§ What to produce:
Your answer should be an exact copy of all the entries, free of pictures.

§ Records for processing:
*-*-*

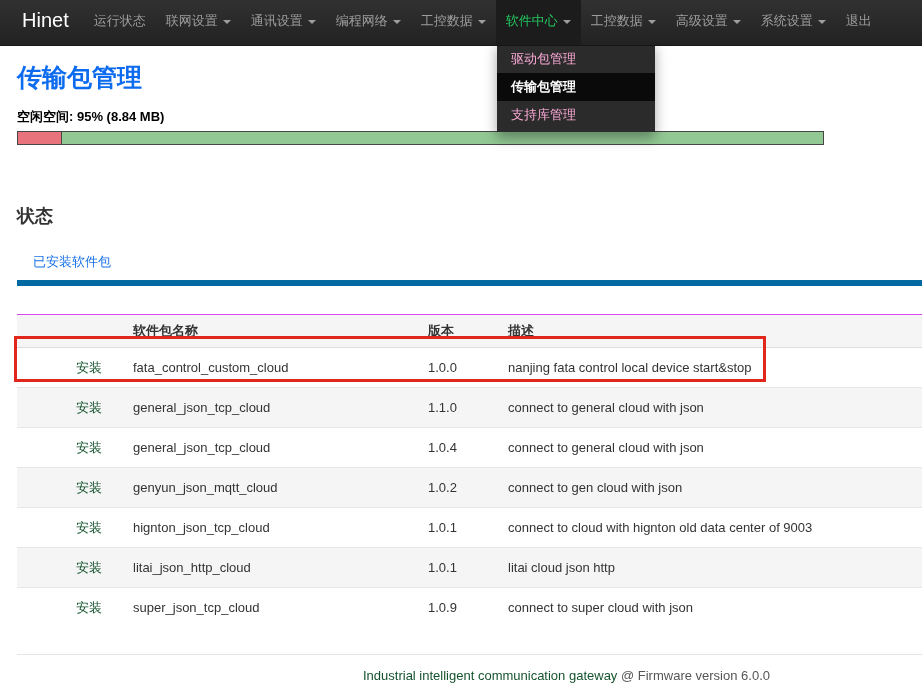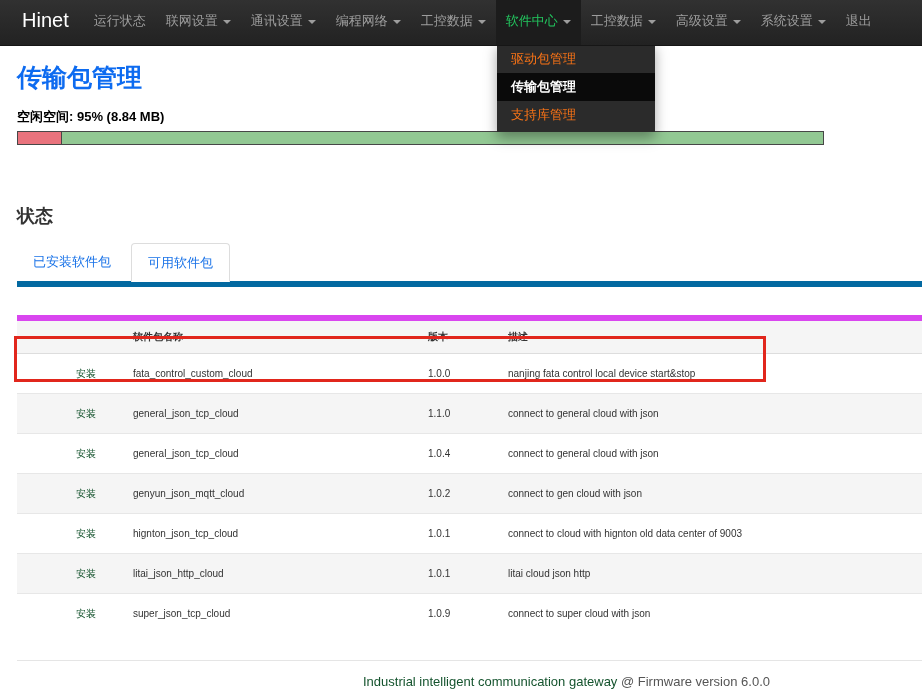--- a/index.html
+++ b/index.html
@@ -33,7 +33,7 @@
     box-shadow:0 6px 12px rgba(0,0,0,.35);
   }
   .dropdown-item{
-    font-size:13px;color:#f97316;padding:5px 14px;line-height:18px;cursor:pointer;white-space:nowrap;
+    font-size:13px;color:#f9a8d4;padding:5px 14px;line-height:18px;cursor:pointer;white-space:nowrap;
   }
   .dropdown-item.active{background:#0a0a0a;color:#fff;font-weight:bold;}
   

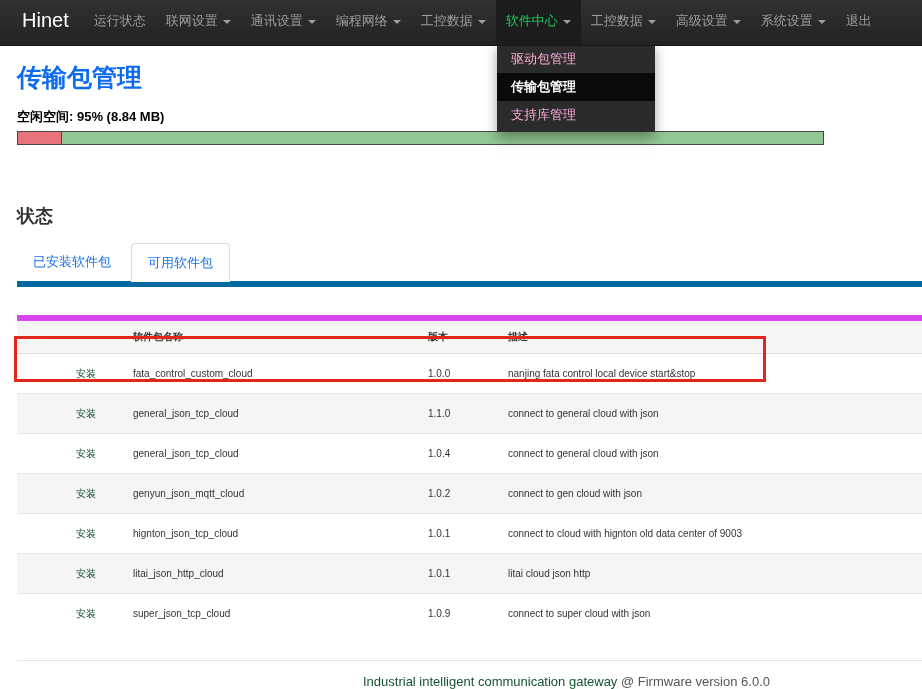--- a/index.html
+++ b/index.html
@@ -124,7 +124,6 @@
 
   <div class="tabs">
     <a class="tab">已安装软件包</a>
-    <a class="tab active">可用软件包</a>
   </div>
 
   <div class="table-wrap">

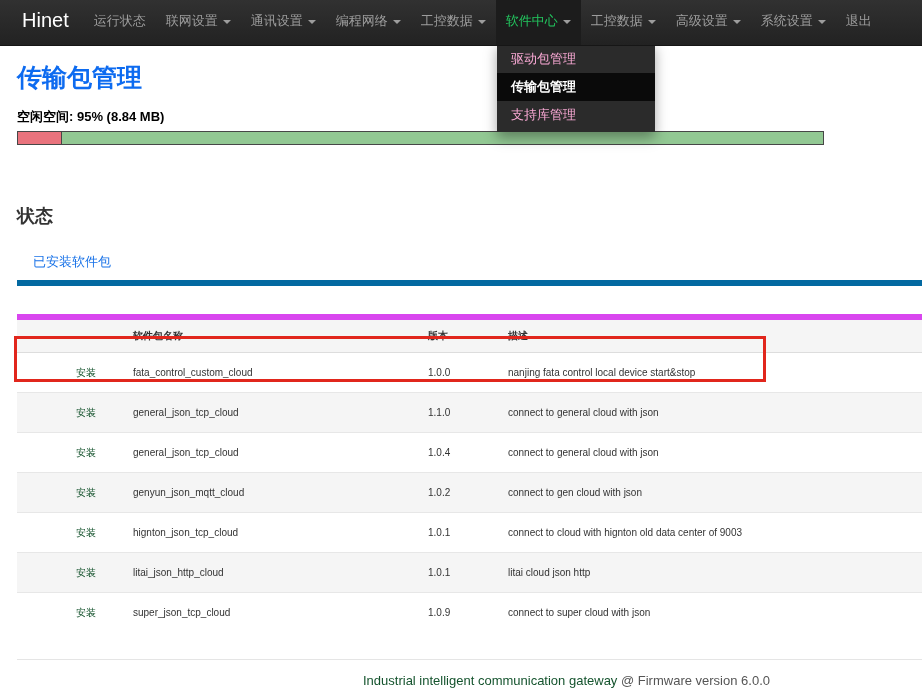--- a/index.html
+++ b/index.html
@@ -59,7 +59,7 @@
   }
   
   .table-wrap{margin-top:28px;position:relative;}
-  table{border-collapse:collapse;width:905px;font-size:10px;color:#333;table-layout:fixed;border-top:6px solid #d946ef;}
+  table{border-collapse:collapse;width:905px;font-size:13px;color:#333;table-layout:fixed;border-top:1px solid #d946ef;}
   col.c-act{width:108px;}col.c-name{width:295px;}col.c-ver{width:80px;}
   thead th{
     background:#f5f5f5;text-align:left;font-weight:bold;color:#333;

*-*-*

§ Output for this task:
--- a/index.html
+++ b/index.html
@@ -33,7 +33,7 @@
     box-shadow:0 6px 12px rgba(0,0,0,.35);
   }
   .dropdown-item{
-    font-size:13px;color:#f97316;padding:5px 14px;line-height:18px;cursor:pointer;white-space:nowrap;
+    font-size:13px;color:#f9a8d4;padding:5px 14px;line-height:18px;cursor:pointer;white-space:nowrap;
   }
   .dropdown-item.active{background:#0a0a0a;color:#fff;font-weight:bold;}
   

--- a/index.html
+++ b/index.html
@@ -124,7 +124,6 @@
 
   <div class="tabs">
     <a class="tab">已安装软件包</a>
-    <a class="tab active">可用软件包</a>
   </div>
 
   <div class="table-wrap">

--- a/index.html
+++ b/index.html
@@ -59,7 +59,7 @@
   }
   
   .table-wrap{margin-top:28px;position:relative;}
-  table{border-collapse:collapse;width:905px;font-size:10px;color:#333;table-layout:fixed;border-top:6px solid #d946ef;}
+  table{border-collapse:collapse;width:905px;font-size:13px;color:#333;table-layout:fixed;border-top:1px solid #d946ef;}
   col.c-act{width:108px;}col.c-name{width:295px;}col.c-ver{width:80px;}
   thead th{
     background:#f5f5f5;text-align:left;font-weight:bold;color:#333;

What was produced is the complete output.